Anwara Siddique (Caring with Compassion Award) – Anwara has been the primary caregiver for her mother, Naroon, for a decade. Naroon’s degenerative condition, Pick’s disease, has left her unable to speak or move independently. She is fully dependent on Anwara for all her needs to live. Anwara maintains a cheerful disposition as she prepares and feeds her mother pureed meals, as well as managing bathing and toileting, repositioning her mother in her bed, and more. Compassionate and devoted, Anwara anticipates her mother’s needs and responds instantly. Learn more about Anwara’s story below.

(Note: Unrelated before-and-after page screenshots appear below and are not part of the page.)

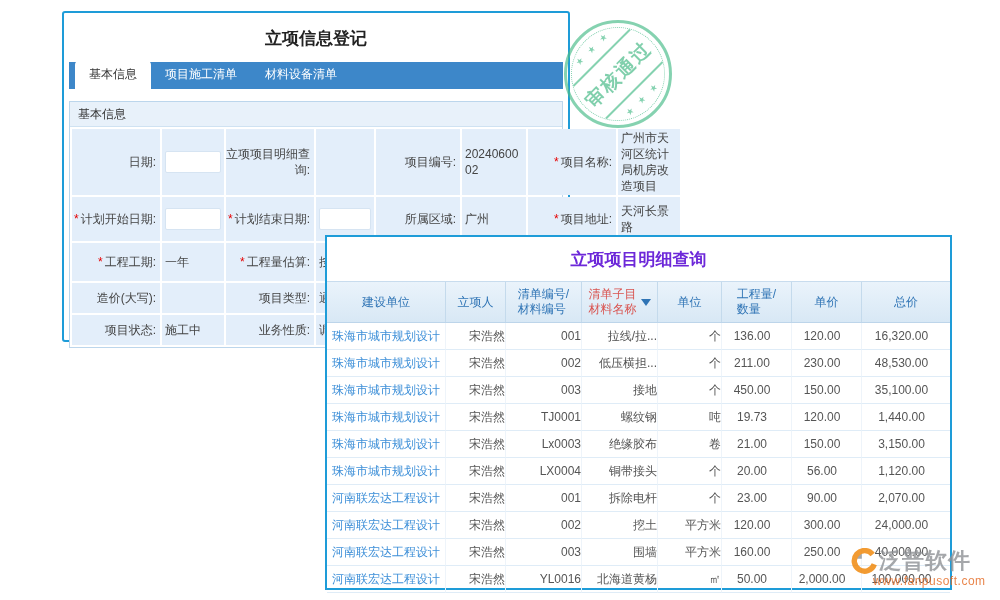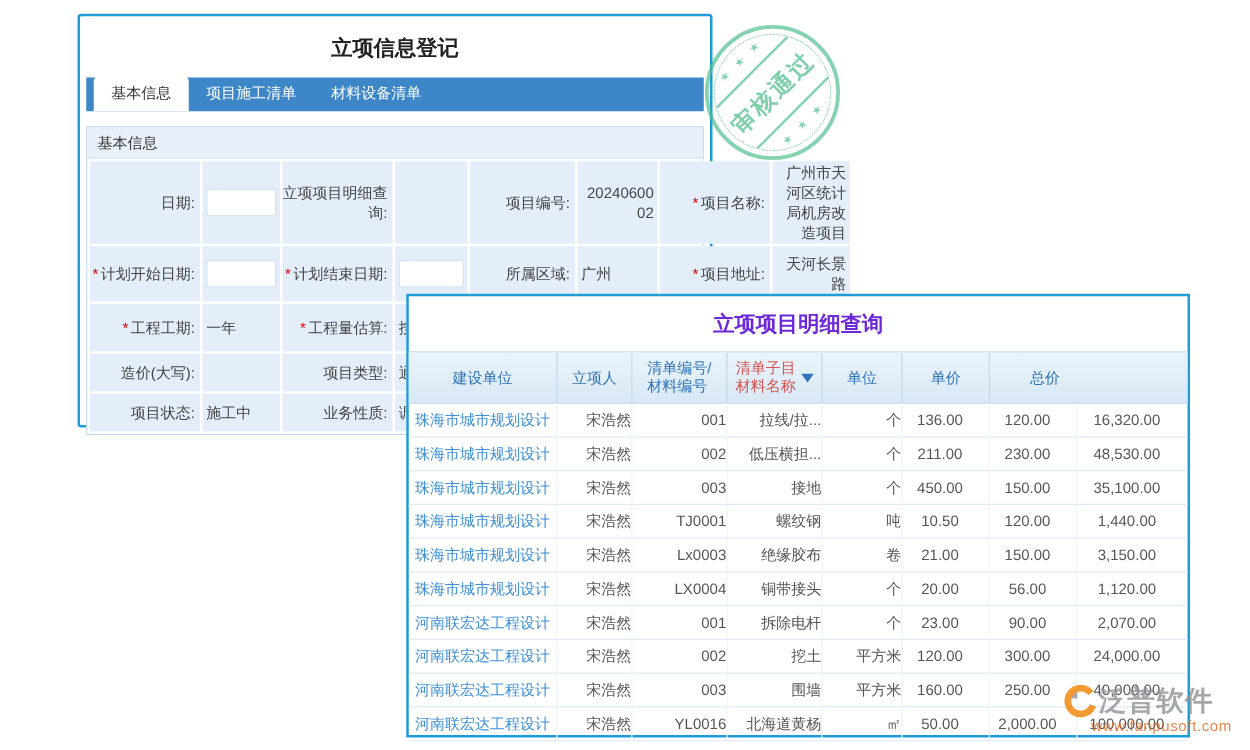--- a/index.html
+++ b/index.html
@@ -20,7 +20,7 @@
     grid-template-rows:66px 44px 38px 30px 30px; gap:2px; background:#fff; padding:2px; }
   .fcell { background:#e3eefa; font-size:12px; color:#444; display:flex; align-items:center; overflow:hidden; }
   .fcell.lbl { justify-content:flex-end; text-align:right; padding-right:4px; line-height:1.35; }
-  .fcell.val { padding:2px 3px; word-break:break-all; line-height:1.35;text-align:right; }
+  .fcell.val { padding:2px 3px; word-break:break-all; line-height:1.35; }
   .req { color:#e60000; margin-right:2px; }
   .mini-input { width:100%; height:22px; background:#fff; border:1px solid #d6e4f2; border-radius:2px; }
 

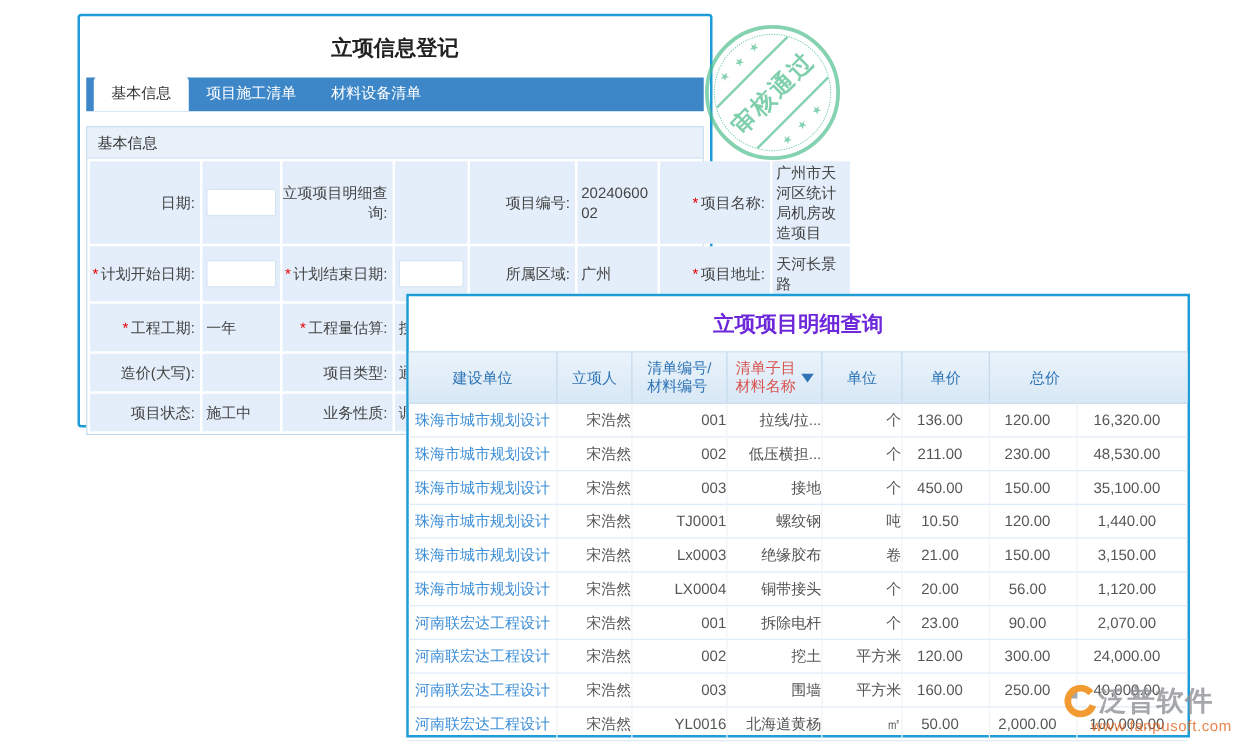--- a/index.html
+++ b/index.html
@@ -173,6 +173,12 @@
             <div>单位</div>
           </div>
         </div>
+        <div class="th c5">
+          <div class="lines">
+            <div>工程量/</div>
+            <div>数量</div>
+          </div>
+        </div>
         <div class="th c6">
           <div class="lines">
             <div>单价</div>

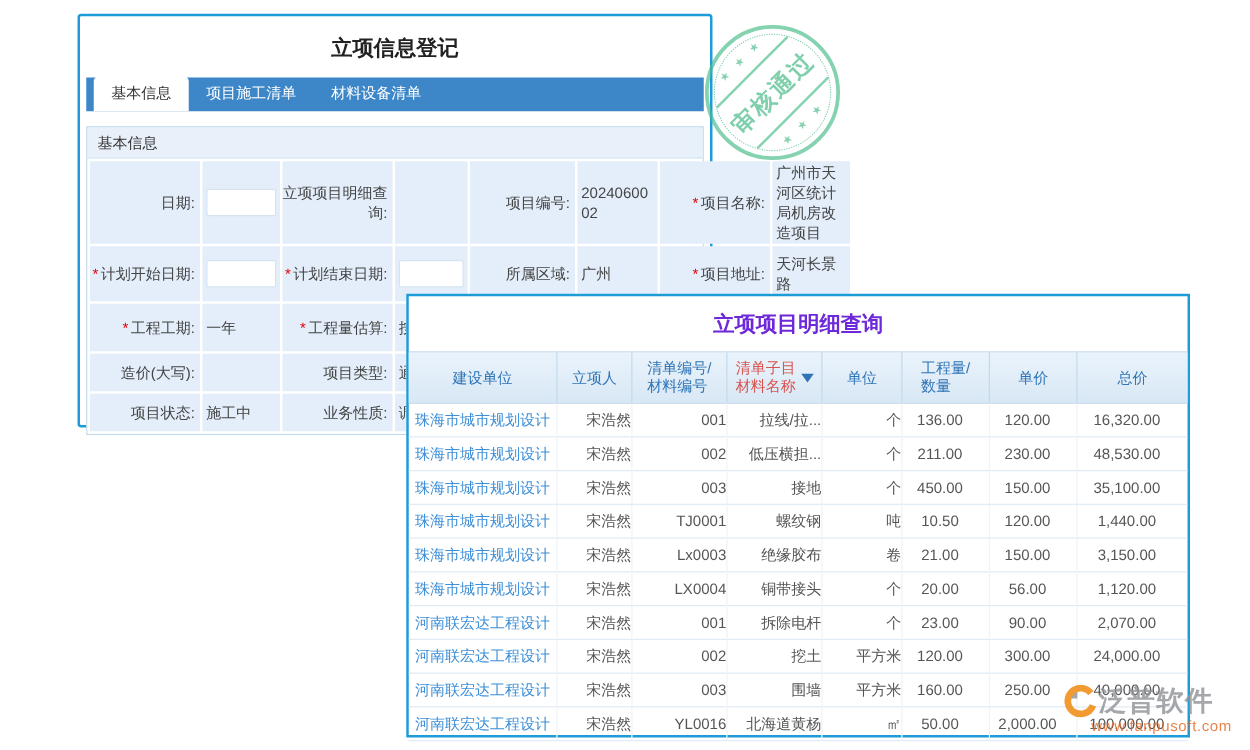--- a/index.html
+++ b/index.html
@@ -227,7 +227,7 @@
           <div class="td c2 center">TJ0001</div>
           <div class="td c3 center">螺纹钢</div>
           <div class="td c4 center">吨</div>
-          <div class="td c5 right">10.50</div>
+          <div class="td c5 right">19.73</div>
           <div class="td c6 right">120.00</div>
           <div class="td c7 right">1,440.00</div>
         </div>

Aaron Weeks (Young Caregiver Award) – This 13 year-old has served as a caregiver to both his father, Allan, who suffered a stroke four years ago and his mother, Maureen, as she survived a cancer diagnoses and double masectomy surgery in 2019. Extremely caring and wise beyond his years, Aaron provides day-to-day care, such as helping his mother in and out of bed, gathering her medical supplies, tying her shoes, and preparing food for both parents, as well as offering words of encouragement that have helped Maureen through many dark days. See more of Aaron’s story below.  

Kari Murphy (Creative Caregiver Award) – Inspired by her parents’ role as foster parents while growing up and her own experience raising a son with a disability, Kari and her husband have fostered and/or adopted 10 children with disabilities and health issues. Always managing a full house, Kari’s commitment to love, encouragement and problem solving have helped these children surpass the expectations of doctors and other professionals.

Dianne Fawcett (Caring and Giving Back Award) Dianne is caregiver not only to her husband, Brian, who has Parkinson’s disease, but to many in her community of Iroquois, Ontario. Wanting to support Brian’s independence, Diane decided to form her own support group to offer a positive group learning experience for others like them. She leads weekly exercise classes for 12 attendees with Parkinson’s, which have continued virtually during the pandemic, and coordinates speakers and other programming for the group. Full of energy and determination, Dianne continues to seek new ways to improve the experience of Parkinson’s for Brian and those who have come to rely on her group for support.